Research on the educational power of video games takes a professor to the White House.

It began with power pellets, gobbling ghosts, and Ms. Pac Man.

As a kid growing up in the 1980s, Constance Steinkuehler MS’00, PhD’05 spent plenty of time in the arcade. And she was pretty good.

Her days of playing games are far from over, although since mid-September, the UW assistant professor of education has been at the White House, serving as a senior policy analyst in the Office of Science and Technology Policy. It’s her job to help craft policies that can support the development of games for educational or training purposes and to encourage positive behavorial changes such as healthful eating and exercise.

“Games have evolved into a pretty serious medium,” Steinkuehler says.

Her eighteen-month term has her juggling life in Washington, D.C., with life in Madison, where her husband, Kurt Squire, an associate professor of education, and their two small children live.

“I couldn’t turn down this opportunity,” says Steinkuehler, who in addition to her UW degrees, in 1993 earned three bachelor degrees (math, English, and religious studies) simultaneously at the University of Missouri-Columbia.

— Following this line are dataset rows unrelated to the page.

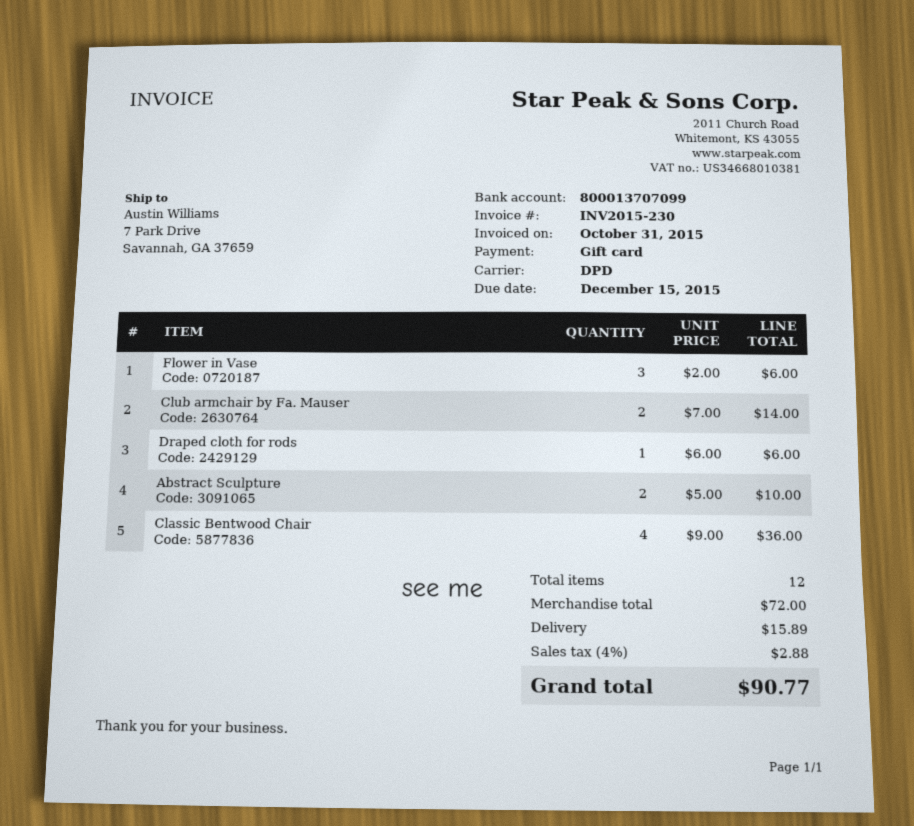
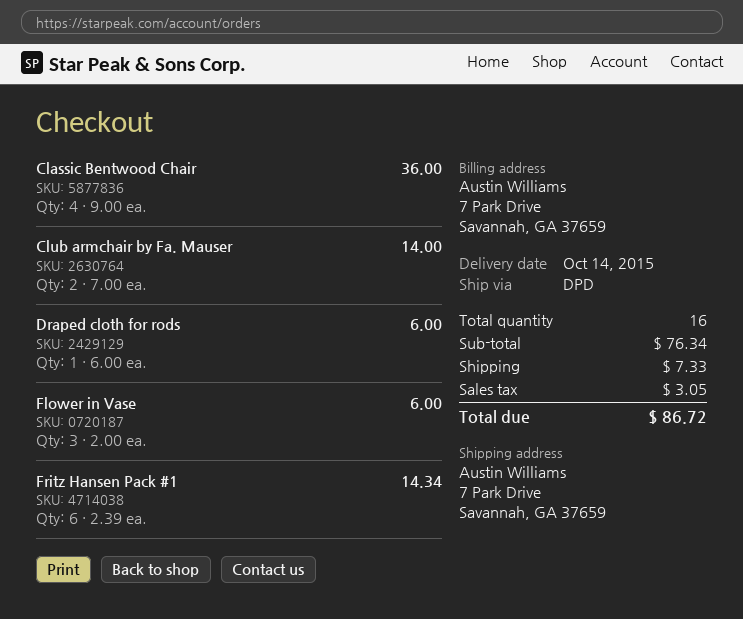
Abstract Sculpture: 2 x 5.00 = 10.00 -> none
Fritz Hansen Pack #1: none -> 6 x 2.39 = 14.34
total quantity: 12 -> 16
subtotal: 72.00 -> 76.34
shipping: 15.89 -> 7.33
tax: 2.88 -> 3.05
total: 90.77 -> 86.72

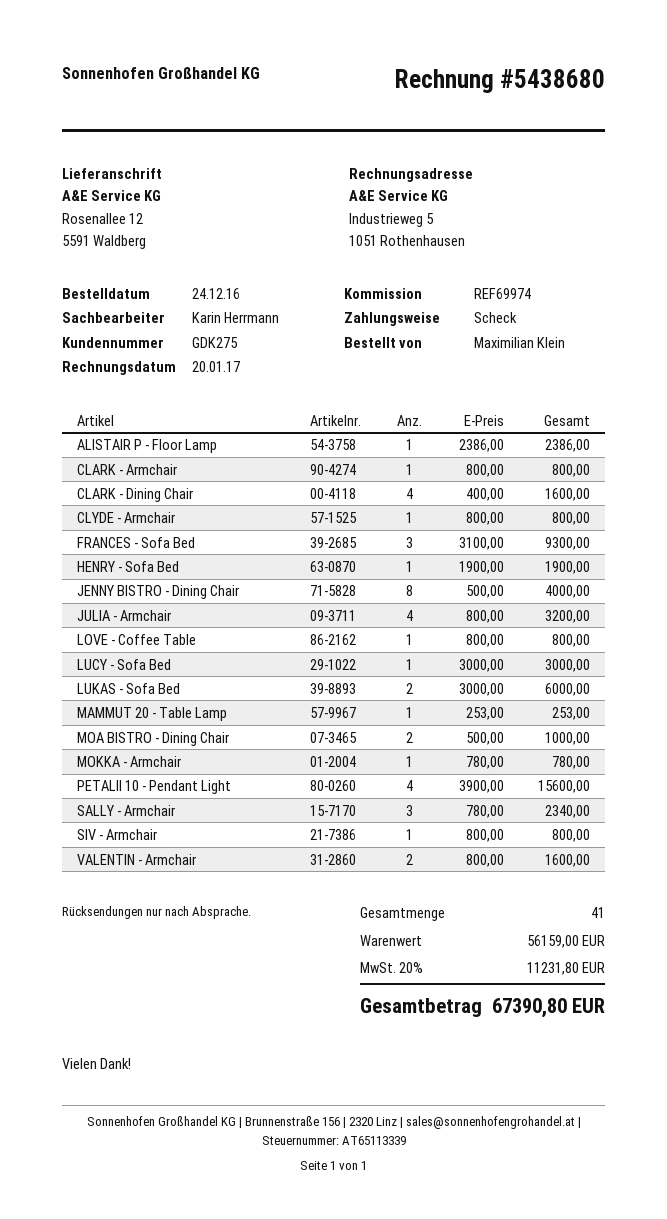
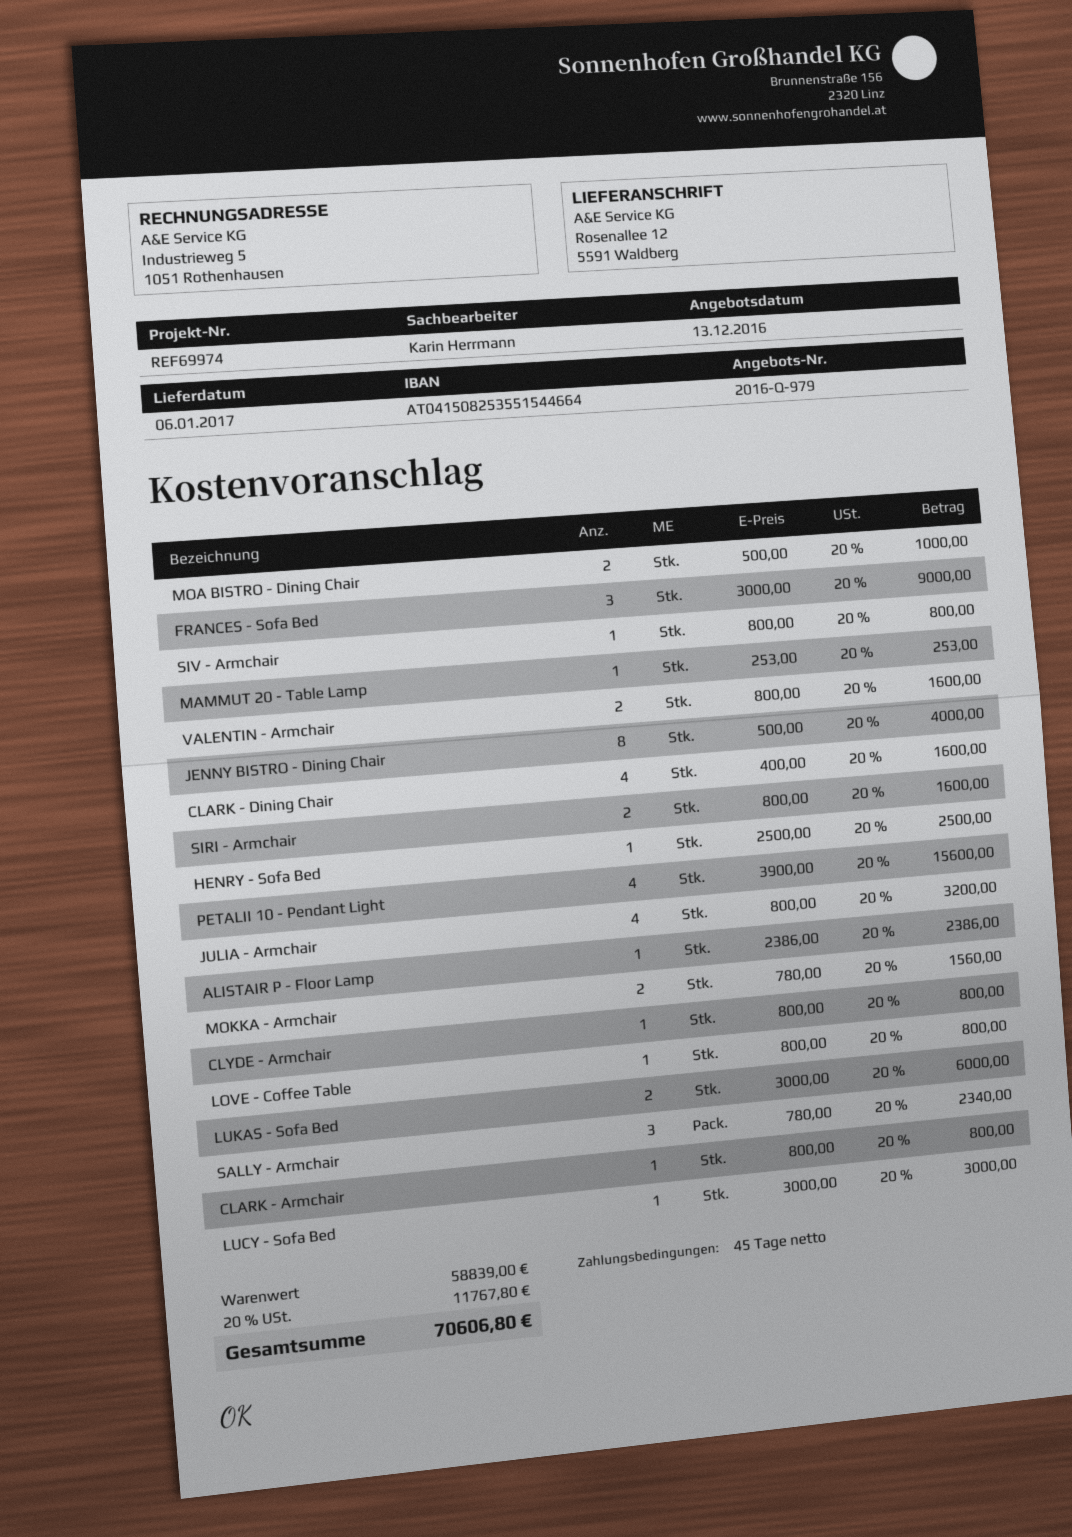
FRANCES - Sofa Bed: 3 x 3100.00 = 9300.00 -> 3 x 3000.00 = 9000.00
HENRY - Sofa Bed: 1 x 1900.00 = 1900.00 -> 1 x 2500.00 = 2500.00
MOKKA - Armchair: 1 x 780.00 = 780.00 -> 2 x 780.00 = 1560.00
SIRI - Armchair: none -> 2 x 800.00 = 1600.00
subtotal: 56159.00 -> 58839.00
tax: 20% = 11231.80 -> 20% = 11767.80
total: 67390.80 -> 70606.80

While many games are played merely for fun, Steinkuehler and her team are looking at how the federal government can mobilize the private sector and philanthropic organizations into developing more games for education, civic improvement, and health — games for good, as she likes to call them.

Steinkuehler’s interest didn’t really start with games themselves. Rather, she was fascinated by how they helped people learn. For five years, she studied human interaction online, and researched and developed online environments designed specifically for learning. Study participants were given activities to do and were either paid for their time or given extra credit.

“I got really tired of feeling like I was studying people in spaces who were being cajoled or bribed into being there,” Steinkuehler says.

But in 2001, she entered the medieval world of castle sieges by downloading Lineage, an online game that requires people to pay to participate.

“After that, I changed everything I was doing and have studied games ever since,” she says.

Her 2005 dissertation in the literacy studies program focused on the people playing Lineage and how they learned.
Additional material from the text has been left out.